* **ABOUT THIS TASK**
Print every record exactly, omitting all pictures.

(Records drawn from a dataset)
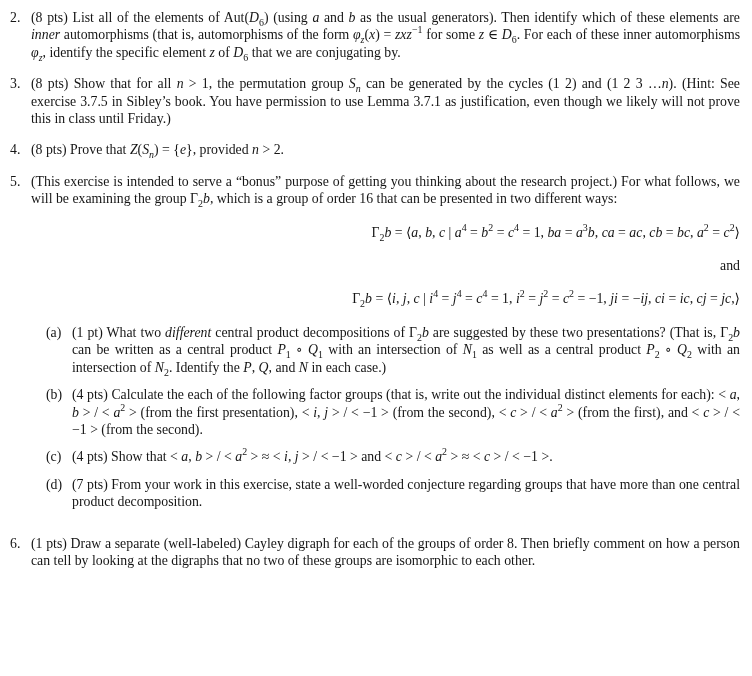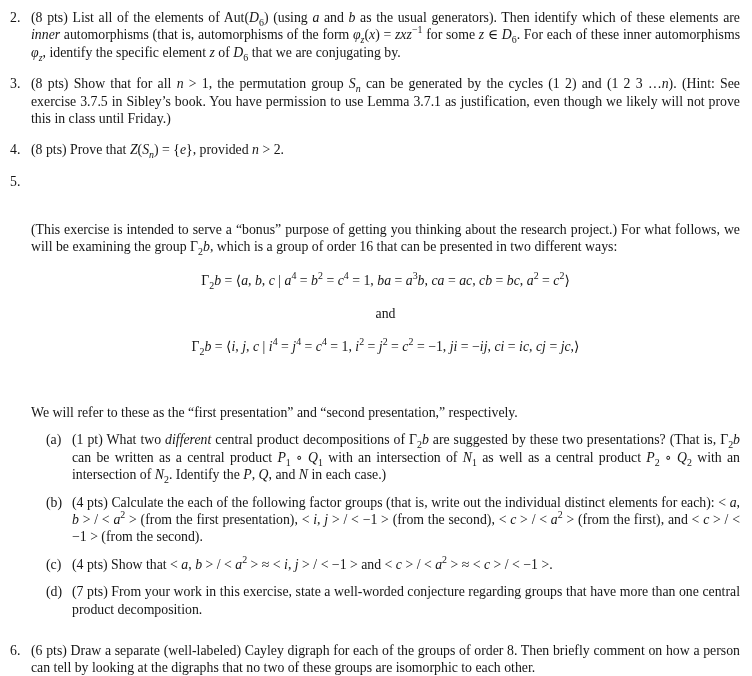--- a/index.html
+++ b/index.html
@@ -19,7 +19,7 @@
   .pnum { flex: 0 0 21px; }
   .pbody { flex: 1; text-align: justify; }
   .pbody-group { flex: 1; }
-  .para { text-align: justify; margin-top: 48px; }
+  .para { text-align: justify; }
   .equation { text-align: center; margin: 16px 0; }
   .subitem { display: flex; margin: 10px 0 10px 15px; }
   .slabel { flex: 0 0 26px; }

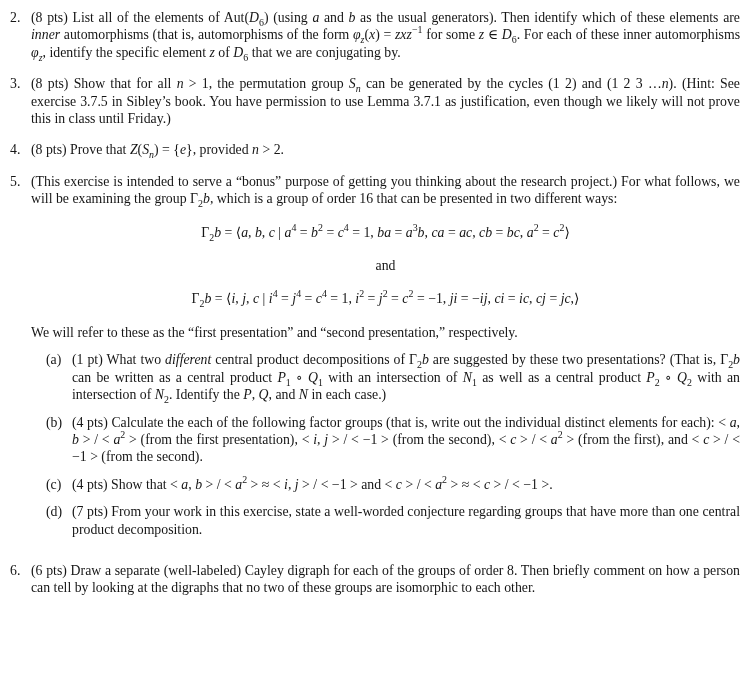--- a/index.html
+++ b/index.html
@@ -20,7 +20,7 @@
   .pbody { flex: 1; text-align: justify; }
   .pbody-group { flex: 1; }
   .para { text-align: justify; }
-  .equation { text-align: center; margin: 16px 0; }
+  .equation { text-align: right; margin: 16px 0; }
   .subitem { display: flex; margin: 10px 0 10px 15px; }
   .slabel { flex: 0 0 26px; }
   .sbody { flex: 1; text-align: justify; }

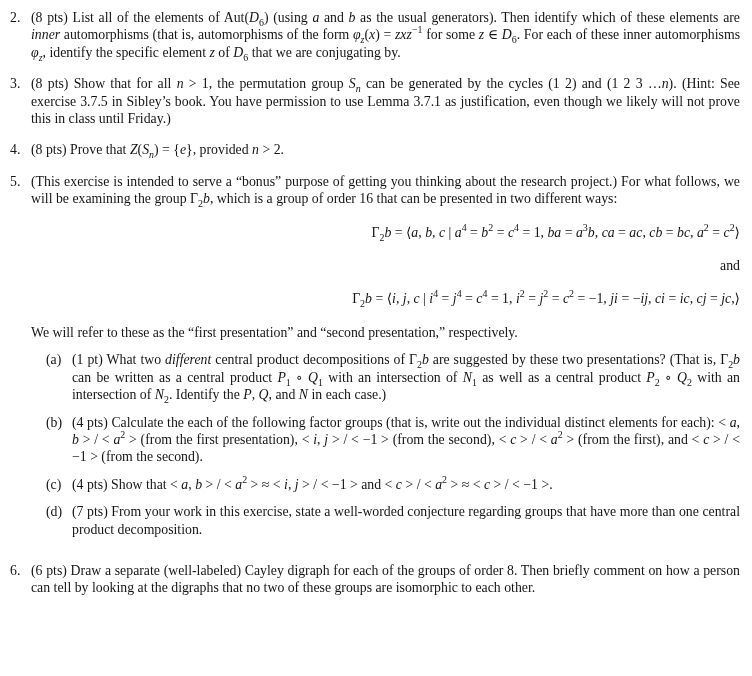--- a/index.html
+++ b/index.html
@@ -54,7 +54,6 @@
       <div class="equation">Γ<sub>2</sub><i>b</i> = ⟨<i>a</i>, <i>b</i>, <i>c</i> | <i>a</i><sup>4</sup> = <i>b</i><sup>2</sup> = <i>c</i><sup>4</sup> = 1, <i>ba</i> = <i>a</i><sup>3</sup><i>b</i>, <i>ca</i> = <i>ac</i>, <i>cb</i> = <i>bc</i>, <i>a</i><sup>2</sup> = <i>c</i><sup>2</sup>⟩</div>
       <div class="equation">and</div>
       <div class="equation">Γ<sub>2</sub><i>b</i> = ⟨<i>i</i>, <i>j</i>, <i>c</i> | <i>i</i><sup>4</sup> = <i>j</i><sup>4</sup> = <i>c</i><sup>4</sup> = 1, <i>i</i><sup>2</sup> = <i>j</i><sup>2</sup> = <i>c</i><sup>2</sup> = −1, <i>ji</i> = −<i>ij</i>, <i>ci</i> = <i>ic</i>, <i>cj</i> = <i>jc</i>,⟩</div>
-      <div class="para">We will refer to these as the “first presentation” and “second presentation,” respectively.</div>
 
       <div class="subitem">
         <div class="slabel">(a)</div>

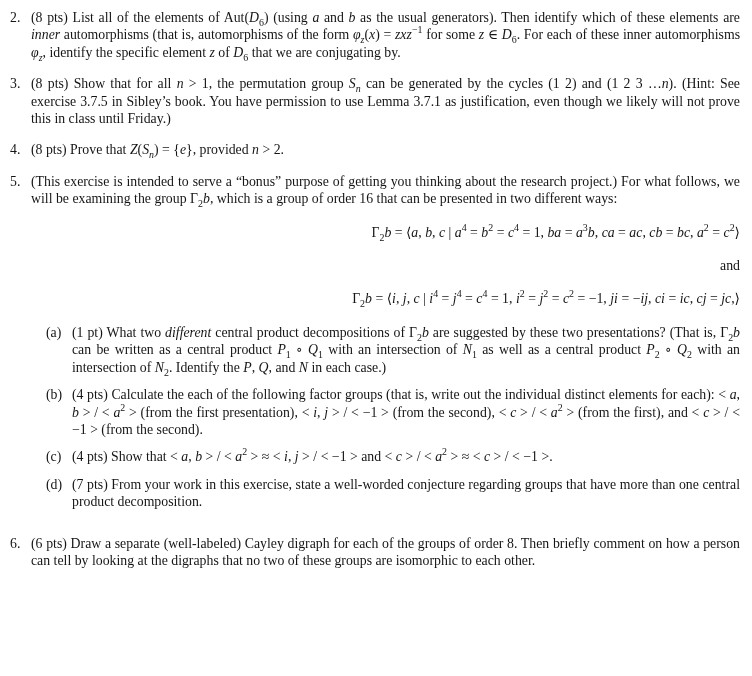--- a/index.html
+++ b/index.html
@@ -79,7 +79,7 @@
 
   <div class="problem">
     <div class="pnum">6.</div>
-    <div class="pbody">(6 pts) Draw a separate (well-labeled) Cayley digraph for each of the groups of order 8. Then briefly comment on how a person can tell by looking at the digraphs that no two of these groups are isomorphic to each other.</div>
+    <div class="pbody">(1 pts) Draw a separate (well-labeled) Cayley digraph for each of the groups of order 8. Then briefly comment on how a person can tell by looking at the digraphs that no two of these groups are isomorphic to each other.</div>
   </div>
 
 </div>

* **EXPECTED ANSWER**
--- a/index.html
+++ b/index.html
@@ -19,7 +19,7 @@
   .pnum { flex: 0 0 21px; }
   .pbody { flex: 1; text-align: justify; }
   .pbody-group { flex: 1; }
-  .para { text-align: justify; margin-top: 48px; }
+  .para { text-align: justify; }
   .equation { text-align: center; margin: 16px 0; }
   .subitem { display: flex; margin: 10px 0 10px 15px; }
   .slabel { flex: 0 0 26px; }

--- a/index.html
+++ b/index.html
@@ -20,7 +20,7 @@
   .pbody { flex: 1; text-align: justify; }
   .pbody-group { flex: 1; }
   .para { text-align: justify; }
-  .equation { text-align: center; margin: 16px 0; }
+  .equation { text-align: right; margin: 16px 0; }
   .subitem { display: flex; margin: 10px 0 10px 15px; }
   .slabel { flex: 0 0 26px; }
   .sbody { flex: 1; text-align: justify; }

--- a/index.html
+++ b/index.html
@@ -54,7 +54,6 @@
       <div class="equation">Γ<sub>2</sub><i>b</i> = ⟨<i>a</i>, <i>b</i>, <i>c</i> | <i>a</i><sup>4</sup> = <i>b</i><sup>2</sup> = <i>c</i><sup>4</sup> = 1, <i>ba</i> = <i>a</i><sup>3</sup><i>b</i>, <i>ca</i> = <i>ac</i>, <i>cb</i> = <i>bc</i>, <i>a</i><sup>2</sup> = <i>c</i><sup>2</sup>⟩</div>
       <div class="equation">and</div>
       <div class="equation">Γ<sub>2</sub><i>b</i> = ⟨<i>i</i>, <i>j</i>, <i>c</i> | <i>i</i><sup>4</sup> = <i>j</i><sup>4</sup> = <i>c</i><sup>4</sup> = 1, <i>i</i><sup>2</sup> = <i>j</i><sup>2</sup> = <i>c</i><sup>2</sup> = −1, <i>ji</i> = −<i>ij</i>, <i>ci</i> = <i>ic</i>, <i>cj</i> = <i>jc</i>,⟩</div>
-      <div class="para">We will refer to these as the “first presentation” and “second presentation,” respectively.</div>
 
       <div class="subitem">
         <div class="slabel">(a)</div>

--- a/index.html
+++ b/index.html
@@ -79,7 +79,7 @@
 
   <div class="problem">
     <div class="pnum">6.</div>
-    <div class="pbody">(6 pts) Draw a separate (well-labeled) Cayley digraph for each of the groups of order 8. Then briefly comment on how a person can tell by looking at the digraphs that no two of these groups are isomorphic to each other.</div>
+    <div class="pbody">(1 pts) Draw a separate (well-labeled) Cayley digraph for each of the groups of order 8. Then briefly comment on how a person can tell by looking at the digraphs that no two of these groups are isomorphic to each other.</div>
   </div>
 
 </div>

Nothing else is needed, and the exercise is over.